Submitted to: American Society for Testing and Materials
Publication Type: Book / Chapter
Publication Acceptance Date: March 1, 2003
Publication Date: March 1, 2003
Citation: STARKS, P.J., ROSS, J.D., HEATHMAN, G.C. MODELING THE SPATIAL AND TEMPORAL DISTRIBUTION OF SOIL MOISTURE AT WATERSHED SCALES USING REMOTE SENSING AND GIS. AMERICAN SOCIETY FOR TESTING AND MATERIALS. 2003. p. 58-74. Interpretive Summary: In hydrology, the amount of water in the soil affects partitioning of rainfall into runoff and infiltration, thus impacting surface and groundwater recharge, flood forecasting, and flow routing modeling. Measurement of soil water content at a point is straightforward, but point measurements are inadequate for watershed hydrology due to variability of soil properties, land cover, and meteorological inputs over space. Passiv microwave remote sensing systems have been successfully used to provide regional estimates of surface (0-5cm layer) soil water content at the spatial resolution of the sensor. In this study, a simple one-dimensional soil water budget model was used to combine remotely sensed estimates of surface soil water content and spatial information on land cover, soil type and meteorology to predict the amount of water in the root zone over the 611 square kilometer Little Washita River Experimental Watershed (LWREW). Watershed averages generated from the model output compared well to measurements from those study sites that represented the dominant soil textures of the watershed. Preliminary results from this study indicate that it is possible to integrate remotely sensed estimates of surface soil water content with meteorological, soils, and vegetation data to extrapolate the amount of water in the root zone using a simple, one- dimensional model applied in a distributed fashion across a variable watershed. Watershed or regional soil water content maps generated from such a modeling approach would provide useful information to hydrologists, flood forecast centers, and agricultural concerns related to crop production and yield forecasting.
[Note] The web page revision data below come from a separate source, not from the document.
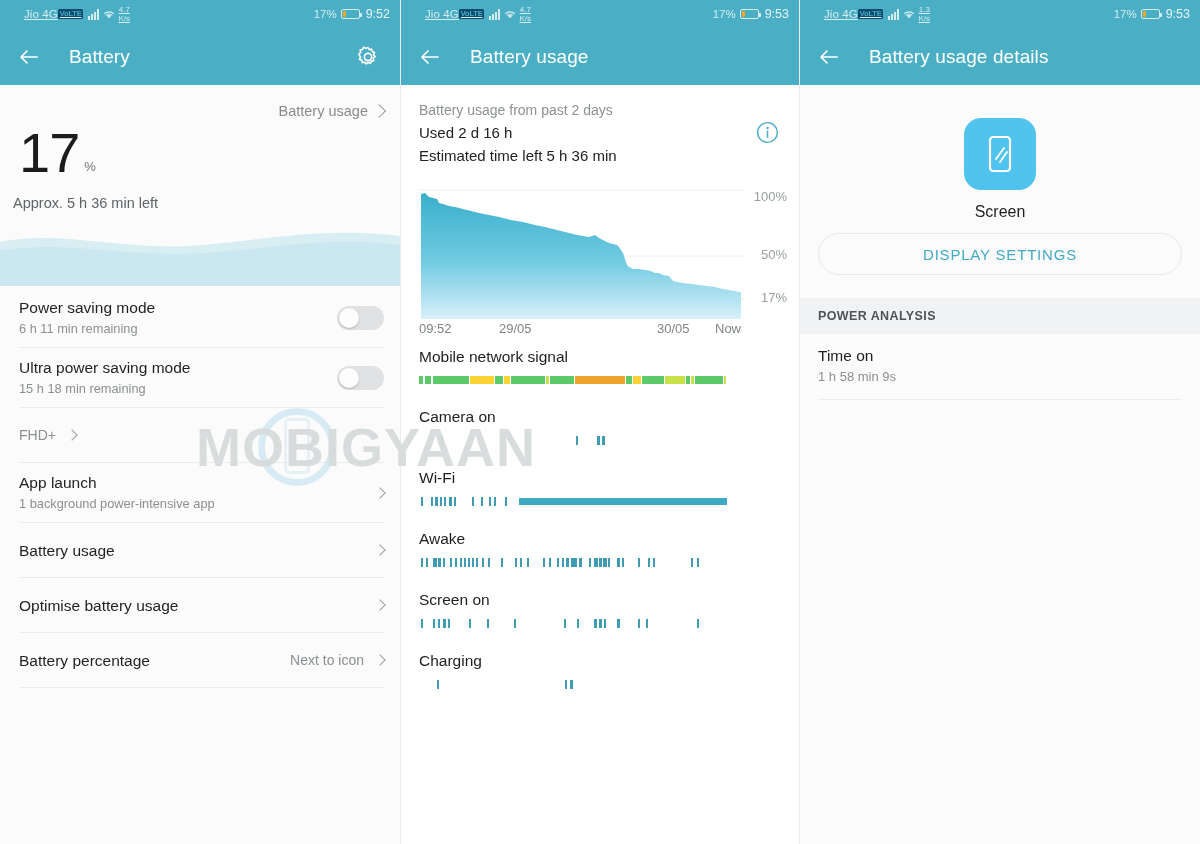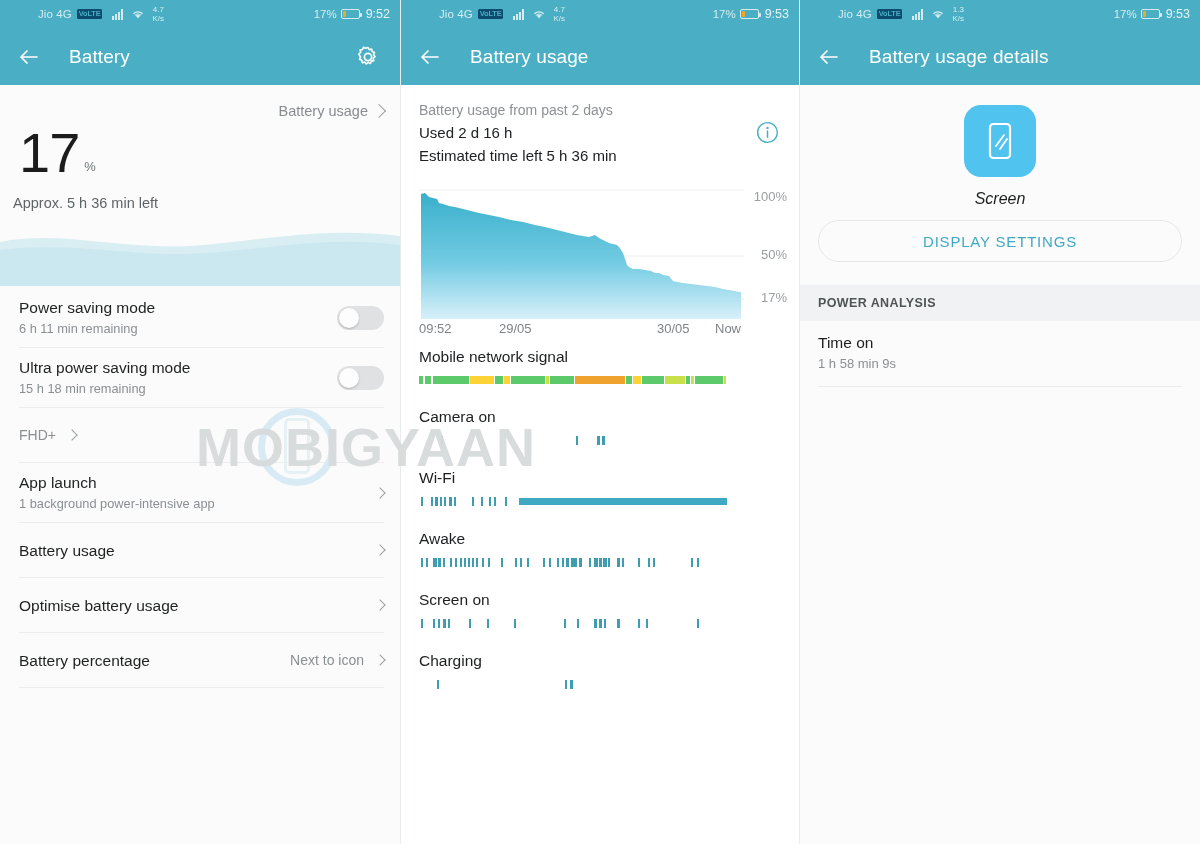--- a/index.html
+++ b/index.html
@@ -18,7 +18,7 @@
     height: 28px; background: #4AAFC4; display: flex; align-items: center;
     padding: 0 12px; color: #d8eef3; font-size: 11.5px; position: relative;
   }
-  .sb-left { display: flex; align-items: center; gap: 5px; margin-left: 26px; }
+  .sb-left { display: flex; align-items: center; margin-left: 12px; text-decoration: underline; }
   .sb-carrier { font-size: 11.5px; letter-spacing: .1px; color: #d5ecf1; }
   .volte-box {
     background: #0c4a6e; color: #4AAFC4; font-size: 7.5px; font-weight: bold;

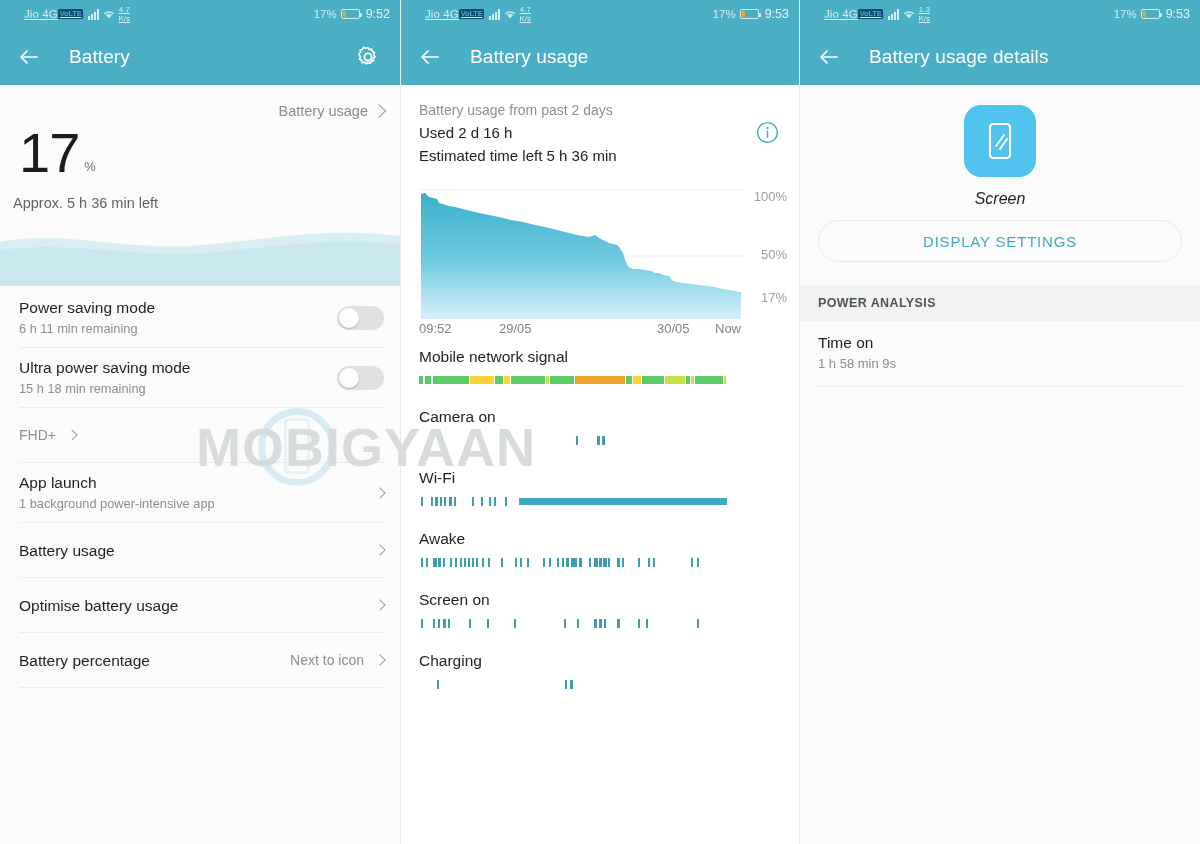--- a/index.html
+++ b/index.html
@@ -114,7 +114,7 @@
 
   
   .p3-body { background: #fbfbfb; height: 759px; position: relative; }
-  .app-hero { padding-top: 20px; text-align: center; background: #fbfbfb; font-style: italic; }
+  .app-hero { padding-top: 33px; text-align: center; background: #fbfbfb; }
   .app-icon {
     width: 72px; height: 72px; border-radius: 17px; background: #50C3EE;
     margin: 0 auto; display: flex; align-items: center; justify-content: center;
Technical Abstract: A simple one-dimensional soil water budget model was used to combine remotely sensed estimates of surface soil water content and spatial information on land cover, soil type and meteorological inputs to predict the amount of water in the root zone over the 611 square kilometer Little Washita River Experimental Watershed(LWREW). The model was first evaluated at the point scale by testing its performance at four test sites within th LWREW. Results indicated that modeled estimates of root zone soil water contentclosely matched measurements at two of the four sites, but underestimated measured values at the other two sites. The model was then revised to accommodate spatially distributed remotely sensed estimates of surface water content and geo-spatial data (land cover, soil texture, rainfall) on a 1 kilometer by 1 kilometer spatial resolution. Modeled surface water content from the four study sites was averaged for each day of the study period and used to represent the mean watershed value. These average watershed values were then compared to surface measurements from the remotely sensed data. A linear regression on the two data sets yielded correlation coefficient of 0.95. Daily modeled surface and root zone estimates from each 1 kilometer by 1 kilometer cell in the watershed were averaged and plotted as a time series along with the measured values at each of the four study sites. Graphical analysis of the time series plots revealed that the watershed averages, approximated the soil water content at those study sites that represented that dominant soil textures of the watershed.